📓 Cabinet of Ideas

Ai Has Poisoned Its Own Well – Tracy Durnell

AI has poisoned its own well – Tracy Durnell #

Excerpt #

What will happen to GPT- once LLMs contribute much of the language found online? We find that use of model-generated content in training causes irreversible defects in the resulting models, where tails of the original content distribution disappear. We refer to this effect as Model Collapse and show that it can occur in Variational Autoencoders, Gaussian Mixture Models and LLMs. We build theoretical intuition behind the phenomenon and portray its ubiquity amongst all learned generative models. We demonstrate that it has to be taken seriously if we are to sustain the benefits of training from large-scale data scraped from the web. Indeed, the value of data collected about genuine human interactions with systems will be increasingly valuable in the presence of content generated by LLMs in data crawled from the Internet.


Replied to The Curse of Recursion: Training on Generated Data Makes Models Forget (arXiv.org)

What will happen to GPT-{n} once LLMs contribute much of the language found online? We find that use of model-generated content in training causes irreversible defects in the resulting models, where tails of the original content distribution disappear. We refer to this effect as Model Collapse and show that it can occur in Variational Autoencoders, Gaussian Mixture Models and LLMs. We build theoretical intuition behind the phenomenon and portray its ubiquity amongst all learned generative models. We demonstrate that it has to be taken seriously if we are to sustain the benefits of training from large-scale data scraped from the web. Indeed, the value of data collected about genuine human interactions with systems will be increasingly valuable in the presence of content generated by LLMs in data crawled from the Internet.

I suspect tech companies (particularly Microsoft / OpenAI and Google) have miscalculated, and in their fear of being left behind, have released their generative AI models too early and too wide. By doing so, they’ve essentially established a threshold for the maximum improvement of their products due to the threat of model collapse. I don’t think the quality that generative AI will be able to reach on a poisoned data supply will be good enough to get rid of all us plebs.

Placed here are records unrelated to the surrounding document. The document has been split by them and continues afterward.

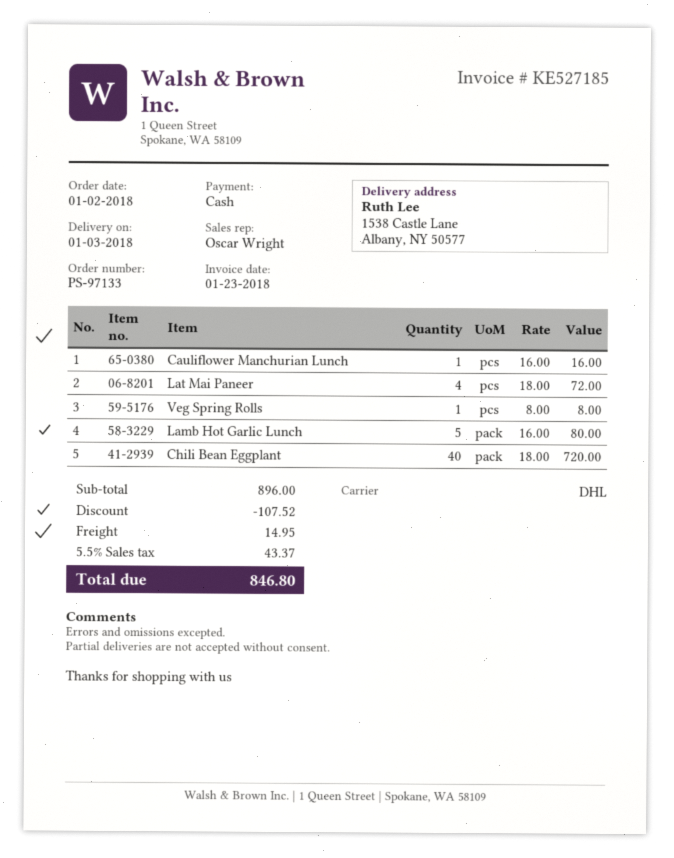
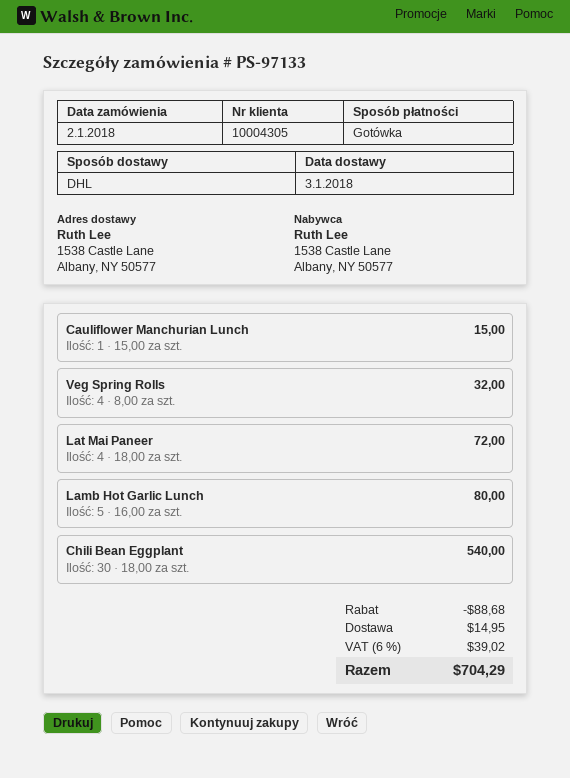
Cauliflower Manchurian Lunch: 1 x 16.00 = 16.00 -> 1 x 15.00 = 15.00
Veg Spring Rolls: 1 x 8.00 = 8.00 -> 4 x 8.00 = 32.00
Chili Bean Eggplant: 40 x 18.00 = 720.00 -> 30 x 18.00 = 540.00
discount: 107.52 -> 88.68
tax: 5.5% = 43.37 -> 6% = 39.02
total: 846.80 -> 704.29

They need an astronomical amount of training data to make any model better than what already exists. By releasing their models for public use now, when they’re not very good yet, too many people have pumped the internet full of mediocre generated content with no indication of provenance. Stack Overflow has thrown up their hands and said they can’t moderate generative AI content, meaning the site can no longer be a training source for coding material. Publishers of formerly reputable sites are laying off their staff and experimenting with AI-generated articles. There is no consistent system for marking up generated content online that will allow companies to trust material of unknown origin as training data. Because of this approach, 2022 and 2023 will be essentially “lost years” of internet-sourced content, even if they can establish a tagging system going forward — and get people hostile or ambivalent to them to use it.

In their haste to propagandize the benefits of generative AI and encourage adoption so widespread it can’t be stopped, they’re already encouraging people to lean on LLMs to write for them. Microsoft is plugging AI tools into their flagship Office Suite software. Writing well is a skill that few possess today, and these companies are creating an environment where even fewer people will bother to learn and practice professional writing. As time goes by, there will be less human-created material (especially of quality and complexity) available as new training data.

Obtaining quality training data is going to be very expensive in five years if AI doesn’t win all its lawsuits over training data being fair use. By allowing us a glimpse into their vision and process, they’ve turned nearly every professional artist and writer against them as an existential threat. Even if they do win their fair use lawsuits, it may be a challenge to access the data; every creative person who relies on their work for pay will do everything they can to prevent their creations from becoming future training data.

Even worse, these companies’ misuse of the internet commons — of humanity’s collective creativity — as fuel for their own profit could lead to fragmentation and closing off of online information to prevent its theft. Bloggers don’t want their words stolen, and social media companies are getting wise to the value of “their” data and beginning to charge for API access. The difficulty and cost of gathering sufficient high quality training data for future models will incentivize continued use of whatever is easiest to grab, only hastening model collapse and increasing the likelihood of malicious actors perpetrating poisoning attacks.